→ Your goal
Select from the records below every line that has the word "钢丝绳吊索" in it.

→ Record set

↓↓↓

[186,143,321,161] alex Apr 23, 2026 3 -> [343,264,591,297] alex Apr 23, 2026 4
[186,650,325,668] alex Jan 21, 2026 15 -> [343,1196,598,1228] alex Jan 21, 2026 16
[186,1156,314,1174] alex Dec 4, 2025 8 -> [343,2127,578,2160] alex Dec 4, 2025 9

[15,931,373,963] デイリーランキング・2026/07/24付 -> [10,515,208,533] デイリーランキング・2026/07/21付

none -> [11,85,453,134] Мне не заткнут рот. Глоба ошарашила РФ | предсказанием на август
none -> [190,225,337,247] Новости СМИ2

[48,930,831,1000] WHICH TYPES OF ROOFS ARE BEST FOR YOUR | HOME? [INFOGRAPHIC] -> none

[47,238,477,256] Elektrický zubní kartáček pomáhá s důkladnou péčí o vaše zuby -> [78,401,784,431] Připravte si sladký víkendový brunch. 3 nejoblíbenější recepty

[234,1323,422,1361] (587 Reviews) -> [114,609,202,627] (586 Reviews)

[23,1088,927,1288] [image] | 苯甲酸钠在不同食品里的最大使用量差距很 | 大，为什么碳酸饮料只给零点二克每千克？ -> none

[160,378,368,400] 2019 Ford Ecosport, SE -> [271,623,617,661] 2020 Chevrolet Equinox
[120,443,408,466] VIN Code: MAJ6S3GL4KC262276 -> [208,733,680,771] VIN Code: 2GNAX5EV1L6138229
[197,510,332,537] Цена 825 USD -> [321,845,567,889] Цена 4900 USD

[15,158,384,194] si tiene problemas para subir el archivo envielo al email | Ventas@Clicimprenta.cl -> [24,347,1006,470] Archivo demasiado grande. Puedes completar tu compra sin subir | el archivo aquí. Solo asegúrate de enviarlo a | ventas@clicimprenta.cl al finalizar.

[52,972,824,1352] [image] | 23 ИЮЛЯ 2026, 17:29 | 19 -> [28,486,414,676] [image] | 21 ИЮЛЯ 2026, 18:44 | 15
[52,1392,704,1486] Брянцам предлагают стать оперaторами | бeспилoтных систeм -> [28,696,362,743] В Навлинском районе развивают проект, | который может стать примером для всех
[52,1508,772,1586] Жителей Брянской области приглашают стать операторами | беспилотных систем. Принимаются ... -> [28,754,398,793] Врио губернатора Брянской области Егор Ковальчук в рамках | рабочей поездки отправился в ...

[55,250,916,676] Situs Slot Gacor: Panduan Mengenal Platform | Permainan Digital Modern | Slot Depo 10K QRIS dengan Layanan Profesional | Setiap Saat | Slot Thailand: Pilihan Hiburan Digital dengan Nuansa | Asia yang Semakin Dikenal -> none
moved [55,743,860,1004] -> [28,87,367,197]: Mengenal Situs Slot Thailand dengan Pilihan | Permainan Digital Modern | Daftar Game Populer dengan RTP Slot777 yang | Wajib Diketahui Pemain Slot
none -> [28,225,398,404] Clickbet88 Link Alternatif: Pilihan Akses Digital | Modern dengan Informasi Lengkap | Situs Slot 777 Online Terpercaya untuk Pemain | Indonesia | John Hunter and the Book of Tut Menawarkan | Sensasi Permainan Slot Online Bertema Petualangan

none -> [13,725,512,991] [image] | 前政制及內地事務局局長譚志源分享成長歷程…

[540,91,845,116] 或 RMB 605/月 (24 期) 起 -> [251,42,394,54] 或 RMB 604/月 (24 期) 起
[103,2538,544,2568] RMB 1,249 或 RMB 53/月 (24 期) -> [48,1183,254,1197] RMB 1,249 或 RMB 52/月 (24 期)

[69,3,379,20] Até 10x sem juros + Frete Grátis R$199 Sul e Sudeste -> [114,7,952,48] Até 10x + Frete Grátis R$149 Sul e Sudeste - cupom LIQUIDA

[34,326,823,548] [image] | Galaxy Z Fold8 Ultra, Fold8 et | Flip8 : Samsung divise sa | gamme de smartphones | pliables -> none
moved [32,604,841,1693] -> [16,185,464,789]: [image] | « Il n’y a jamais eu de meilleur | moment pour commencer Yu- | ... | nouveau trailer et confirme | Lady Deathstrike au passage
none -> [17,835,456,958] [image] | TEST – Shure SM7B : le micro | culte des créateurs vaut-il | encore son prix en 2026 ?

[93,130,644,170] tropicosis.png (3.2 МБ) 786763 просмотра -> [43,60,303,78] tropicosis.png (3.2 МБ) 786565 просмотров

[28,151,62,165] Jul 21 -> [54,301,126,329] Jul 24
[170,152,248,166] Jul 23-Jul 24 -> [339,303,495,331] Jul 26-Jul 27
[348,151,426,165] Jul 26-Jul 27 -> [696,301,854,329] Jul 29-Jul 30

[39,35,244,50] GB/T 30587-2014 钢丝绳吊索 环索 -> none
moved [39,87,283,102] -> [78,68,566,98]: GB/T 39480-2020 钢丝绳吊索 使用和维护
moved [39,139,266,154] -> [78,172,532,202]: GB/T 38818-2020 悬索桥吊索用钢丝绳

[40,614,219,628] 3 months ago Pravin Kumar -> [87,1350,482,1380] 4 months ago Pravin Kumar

↑↑↑

→ Task answer
[39,35,244,50] GB/T 30587-2014 钢丝绳吊索 环索 -> none
moved [39,87,283,102] -> [78,68,566,98]: GB/T 39480-2020 钢丝绳吊索 使用和维护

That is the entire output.